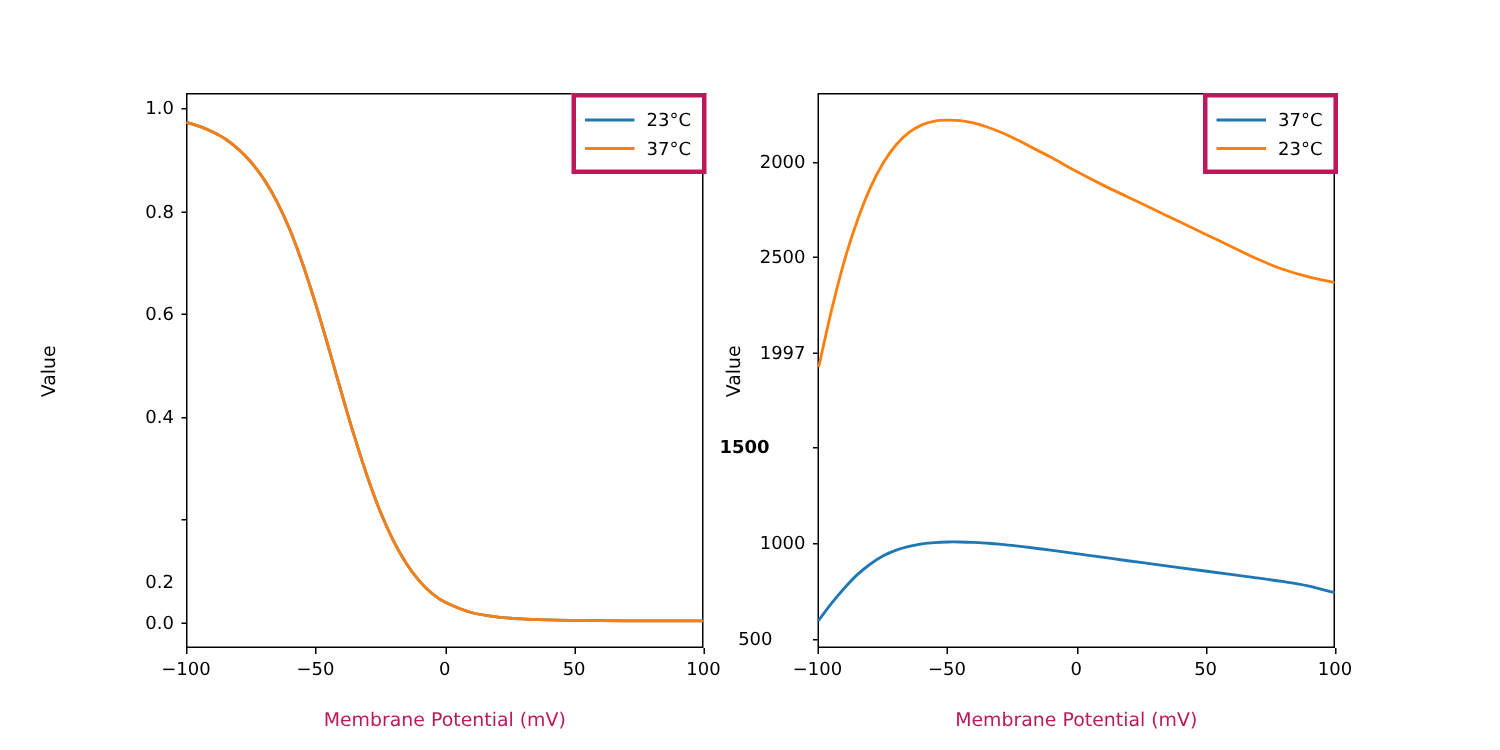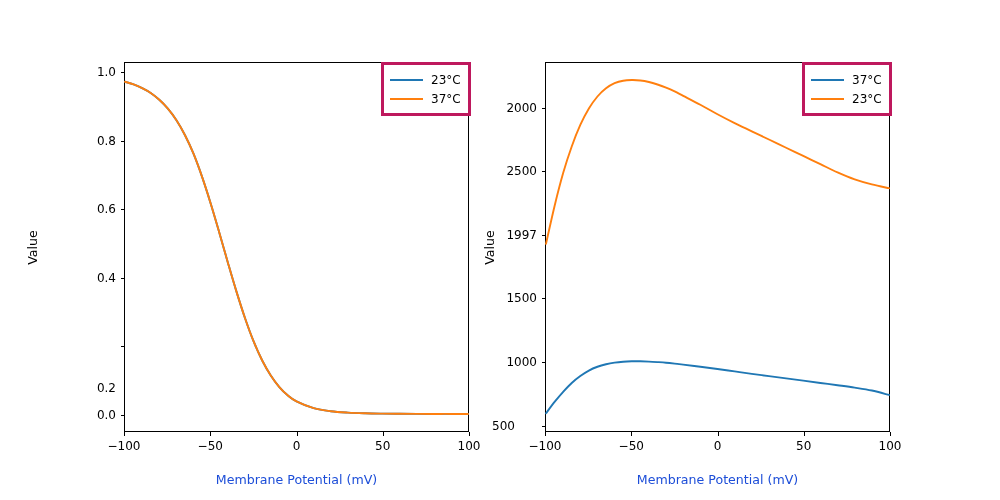--- a/index.html
+++ b/index.html
@@ -80,21 +80,21 @@
     height: 1px;
     width: 3.5px;
     background: #000000;
   }
   .xlabel {
     position: absolute;
     left: 0;
     width: 100%;
     text-align: center;
     font-size: 12.6px;
-    color: #1d4ed8;
+    color: #be185d;
     white-space: nowrap;
   }
   .ylabel {
     position: absolute;
     font-size: 12.6px;
     color: #000000;
     white-space: nowrap;
     transform-origin: 50% 50%;
     transform: rotate(-90deg);
     text-align: center;
@@ -190,21 +190,21 @@
       <div class="xtick-label" style="left: 717.5px; top: 439px;">0</div>
       <div class="tickmark-x" style="left: 803.75px; top: 432px;"></div>
       <div class="xtick-label" style="left: 803.75px; top: 439px;">50</div>
       <div class="tickmark-x" style="left: 890px; top: 432px;"></div>
       <div class="xtick-label" style="left: 890px; top: 439px;">100</div>
       <div class="tickmark-y" style="left: 541.5px; top: 425.643px;"></div>
       <div class="ytick-label" style="left: 457px; width: 58px; top: 425.643px;">500</div>
       <div class="tickmark-y" style="left: 541.5px; top: 362.069px;"></div>
       <div class="ytick-label" style="left: 479px; width: 58px; top: 362.069px;">1000</div>
       <div class="tickmark-y" style="left: 541.5px; top: 298.495px;"></div>
-      <div class="ytick-label" style="left: 479px; width: 58px; top: 298.495px;">1500</div>
+      <div class="ytick-label" style="left: 455px; width: 58px; top: 298.495px; font-weight: bold;">1500</div>
       <div class="tickmark-y" style="left: 541.5px; top: 234.921px;"></div>
       <div class="ytick-label" style="left: 479px; width: 58px; top: 234.921px;">1997</div>
       <div class="tickmark-y" style="left: 541.5px; top: 171.347px;"></div>
       <div class="ytick-label" style="left: 479px; width: 58px; top: 171.347px;">2500</div>
       <div class="tickmark-y" style="left: 541.5px; top: 107.773px;"></div>
       <div class="ytick-label" style="left: 479px; width: 58px; top: 107.773px;">2000</div>
     </div>
   <div class="xlabel" style="left:545px; width:345px; top:472px;">Membrane Potential (mV)</div>
   <div class="ylabel" style="left:429px; top:240px; width:120px;">Value</div>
=-=-=-=-=
_Exercise objective_
Go through the lines above and write each one out verbatim, skipping the pictures.

_Task response_
--- a/index.html
+++ b/index.html
@@ -80,21 +80,21 @@
     height: 1px;
     width: 3.5px;
     background: #000000;
   }
   .xlabel {
     position: absolute;
     left: 0;
     width: 100%;
     text-align: center;
     font-size: 12.6px;
-    color: #1d4ed8;
+    color: #be185d;
     white-space: nowrap;
   }
   .ylabel {
     position: absolute;
     font-size: 12.6px;
     color: #000000;
     white-space: nowrap;
     transform-origin: 50% 50%;
     transform: rotate(-90deg);
     text-align: center;
@@ -190,21 +190,21 @@
       <div class="xtick-label" style="left: 717.5px; top: 439px;">0</div>
       <div class="tickmark-x" style="left: 803.75px; top: 432px;"></div>
       <div class="xtick-label" style="left: 803.75px; top: 439px;">50</div>
       <div class="tickmark-x" style="left: 890px; top: 432px;"></div>
       <div class="xtick-label" style="left: 890px; top: 439px;">100</div>
       <div class="tickmark-y" style="left: 541.5px; top: 425.643px;"></div>
       <div class="ytick-label" style="left: 457px; width: 58px; top: 425.643px;">500</div>
       <div class="tickmark-y" style="left: 541.5px; top: 362.069px;"></div>
       <div class="ytick-label" style="left: 479px; width: 58px; top: 362.069px;">1000</div>
       <div class="tickmark-y" style="left: 541.5px; top: 298.495px;"></div>
-      <div class="ytick-label" style="left: 479px; width: 58px; top: 298.495px;">1500</div>
+      <div class="ytick-label" style="left: 455px; width: 58px; top: 298.495px; font-weight: bold;">1500</div>
       <div class="tickmark-y" style="left: 541.5px; top: 234.921px;"></div>
       <div class="ytick-label" style="left: 479px; width: 58px; top: 234.921px;">1997</div>
       <div class="tickmark-y" style="left: 541.5px; top: 171.347px;"></div>
       <div class="ytick-label" style="left: 479px; width: 58px; top: 171.347px;">2500</div>
       <div class="tickmark-y" style="left: 541.5px; top: 107.773px;"></div>
       <div class="ytick-label" style="left: 479px; width: 58px; top: 107.773px;">2000</div>
     </div>
   <div class="xlabel" style="left:545px; width:345px; top:472px;">Membrane Potential (mV)</div>
   <div class="ylabel" style="left:429px; top:240px; width:120px;">Value</div>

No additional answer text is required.